Google reportedly allows outside app developers to read people's Gmails

Following a Wall Street Journal story about the access third party apps have to Gmail data, we wrote about how to stop it. That meant millions of personal messages that should have been deleted were passing through to Return Path's servers, the person says.

"Some people might consider that to be a dirty secret", says Mr. Loder. The Wall Street Journal reports that while many of these companies use algorithms to trawl through your emails for keywords, some allow their employees to examine them, too.

The furore continues an ongoing theme in Silicon Valley: the security risks posed by third-party apps attached to popular web platforms. If you're a Google Apps for Business user, you can set permissions so that your users can't even grant those sorts of permissions, either per app or in general.

In a statement, a Google rep said that the practice involved only vetted companies and that users are willingly agreeing to it, as they submit their accounts to this when granting apps email access.

More news: Peter Schmeichel loved his son's last-gasp penalty save from Luka Modric

"It includes automated and manual review of the developer, assessment of the app's privacy policy and homepage to ensure it is a legitimate app, and in-app testing to ensure the app works as it says it does", Frey noted. (Gmail has more than 1 billion monthly active users.) In some cases, developers' employees had access to thousands of Gmail users' emails. Coming to Edison Software, they are a company that help users in managing their emails.

Security expert Troy Hunt says that agreeing to give any app access to your email is a serious decision with big implications for your privacy and data security, but that the possibility of an another person seeing your private communications isn't really the part you should be anxious about.
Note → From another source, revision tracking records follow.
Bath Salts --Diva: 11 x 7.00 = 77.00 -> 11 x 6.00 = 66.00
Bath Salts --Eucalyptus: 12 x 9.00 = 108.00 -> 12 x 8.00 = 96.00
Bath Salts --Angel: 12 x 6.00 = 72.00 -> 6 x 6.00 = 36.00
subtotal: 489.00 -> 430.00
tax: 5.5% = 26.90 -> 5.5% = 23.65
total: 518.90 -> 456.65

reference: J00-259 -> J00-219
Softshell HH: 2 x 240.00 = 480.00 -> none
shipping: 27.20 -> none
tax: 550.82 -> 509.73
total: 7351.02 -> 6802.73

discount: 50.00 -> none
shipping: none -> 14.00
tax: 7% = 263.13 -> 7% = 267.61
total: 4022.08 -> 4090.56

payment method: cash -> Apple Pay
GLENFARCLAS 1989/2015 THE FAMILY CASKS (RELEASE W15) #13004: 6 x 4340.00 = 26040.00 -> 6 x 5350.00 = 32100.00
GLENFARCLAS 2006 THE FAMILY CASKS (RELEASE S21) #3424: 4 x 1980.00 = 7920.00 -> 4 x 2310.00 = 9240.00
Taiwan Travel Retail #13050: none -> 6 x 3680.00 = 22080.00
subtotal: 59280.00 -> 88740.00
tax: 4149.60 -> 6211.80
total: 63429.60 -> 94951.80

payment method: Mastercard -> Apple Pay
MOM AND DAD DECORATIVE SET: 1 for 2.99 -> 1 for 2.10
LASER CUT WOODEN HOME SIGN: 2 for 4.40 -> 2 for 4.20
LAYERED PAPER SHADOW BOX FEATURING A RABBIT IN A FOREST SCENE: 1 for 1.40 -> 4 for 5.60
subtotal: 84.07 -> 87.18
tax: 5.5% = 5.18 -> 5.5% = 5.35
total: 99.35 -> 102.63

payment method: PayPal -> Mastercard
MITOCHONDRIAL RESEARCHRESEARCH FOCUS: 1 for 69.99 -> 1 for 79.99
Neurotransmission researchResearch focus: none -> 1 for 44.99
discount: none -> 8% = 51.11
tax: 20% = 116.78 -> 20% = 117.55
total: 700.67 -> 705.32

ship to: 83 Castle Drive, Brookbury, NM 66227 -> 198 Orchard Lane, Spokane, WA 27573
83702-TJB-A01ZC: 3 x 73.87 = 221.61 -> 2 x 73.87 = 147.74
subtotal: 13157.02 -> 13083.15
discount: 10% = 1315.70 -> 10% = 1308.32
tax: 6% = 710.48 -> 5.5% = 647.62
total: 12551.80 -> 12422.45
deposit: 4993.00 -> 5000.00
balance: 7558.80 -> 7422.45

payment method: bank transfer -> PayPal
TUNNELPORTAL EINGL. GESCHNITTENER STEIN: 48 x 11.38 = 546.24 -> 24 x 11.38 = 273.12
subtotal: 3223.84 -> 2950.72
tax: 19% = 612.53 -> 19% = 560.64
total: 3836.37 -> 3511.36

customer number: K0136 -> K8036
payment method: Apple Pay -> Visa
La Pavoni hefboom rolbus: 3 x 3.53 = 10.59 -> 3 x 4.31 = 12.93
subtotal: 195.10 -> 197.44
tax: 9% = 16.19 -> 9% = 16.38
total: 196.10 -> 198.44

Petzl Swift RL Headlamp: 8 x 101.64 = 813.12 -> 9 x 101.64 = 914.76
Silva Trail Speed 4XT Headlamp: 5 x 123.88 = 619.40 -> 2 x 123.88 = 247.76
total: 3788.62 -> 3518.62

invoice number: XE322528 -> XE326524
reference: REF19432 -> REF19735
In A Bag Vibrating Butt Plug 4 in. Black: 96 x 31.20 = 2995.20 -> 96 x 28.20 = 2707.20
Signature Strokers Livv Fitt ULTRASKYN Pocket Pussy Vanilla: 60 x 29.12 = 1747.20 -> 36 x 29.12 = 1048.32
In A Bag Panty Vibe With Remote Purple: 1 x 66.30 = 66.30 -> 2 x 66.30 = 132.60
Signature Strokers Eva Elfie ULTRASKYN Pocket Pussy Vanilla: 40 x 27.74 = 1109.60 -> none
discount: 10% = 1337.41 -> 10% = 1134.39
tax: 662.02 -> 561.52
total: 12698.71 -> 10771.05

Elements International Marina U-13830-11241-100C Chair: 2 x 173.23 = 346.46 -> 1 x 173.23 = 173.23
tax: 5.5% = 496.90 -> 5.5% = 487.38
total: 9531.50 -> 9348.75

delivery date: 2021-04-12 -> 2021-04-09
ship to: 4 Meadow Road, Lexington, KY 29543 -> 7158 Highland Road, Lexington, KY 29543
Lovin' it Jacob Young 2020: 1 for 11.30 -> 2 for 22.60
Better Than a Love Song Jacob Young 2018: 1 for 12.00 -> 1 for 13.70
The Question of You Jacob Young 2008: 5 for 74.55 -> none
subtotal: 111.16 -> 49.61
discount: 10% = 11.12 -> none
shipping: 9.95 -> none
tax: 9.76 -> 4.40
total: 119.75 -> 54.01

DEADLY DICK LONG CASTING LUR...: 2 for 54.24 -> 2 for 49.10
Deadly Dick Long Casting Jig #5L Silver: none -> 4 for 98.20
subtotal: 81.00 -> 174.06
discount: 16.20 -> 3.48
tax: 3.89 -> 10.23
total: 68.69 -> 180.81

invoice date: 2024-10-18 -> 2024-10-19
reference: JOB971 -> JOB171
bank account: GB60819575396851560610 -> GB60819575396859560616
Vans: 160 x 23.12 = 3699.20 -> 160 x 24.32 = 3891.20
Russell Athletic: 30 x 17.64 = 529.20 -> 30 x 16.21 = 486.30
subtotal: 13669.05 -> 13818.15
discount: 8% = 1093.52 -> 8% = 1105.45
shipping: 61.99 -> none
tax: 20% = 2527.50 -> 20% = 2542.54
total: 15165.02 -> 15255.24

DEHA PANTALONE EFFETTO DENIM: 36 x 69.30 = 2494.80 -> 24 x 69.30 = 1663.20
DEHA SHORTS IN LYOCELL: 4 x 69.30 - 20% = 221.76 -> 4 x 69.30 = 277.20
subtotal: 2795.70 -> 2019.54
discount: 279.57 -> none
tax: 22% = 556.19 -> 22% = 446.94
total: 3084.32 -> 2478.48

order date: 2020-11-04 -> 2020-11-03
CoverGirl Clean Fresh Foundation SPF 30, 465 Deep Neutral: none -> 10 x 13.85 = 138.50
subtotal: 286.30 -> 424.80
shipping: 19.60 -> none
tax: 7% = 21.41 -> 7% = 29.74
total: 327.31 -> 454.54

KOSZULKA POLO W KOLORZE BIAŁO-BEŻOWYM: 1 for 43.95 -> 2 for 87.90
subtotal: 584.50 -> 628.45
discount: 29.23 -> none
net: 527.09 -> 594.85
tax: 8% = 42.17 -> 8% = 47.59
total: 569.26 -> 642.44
Its rules also bar app developers from making permanent copies of user data and storing them in a database.

So far, there has been no proof that data acquired by Google or these third-party developers have been misused, just like with the aforementioned Cambridge Analytica scandal. The company recently rolled out new features for Gmail in a bid to make it easier for users to navigate their account and review security and privacy options.

Users need to give explicit consent to applications or services, and if that happens through a token-based system that Google uses for this kind of authorization, it does happen without users having to supply their username or password to these companies.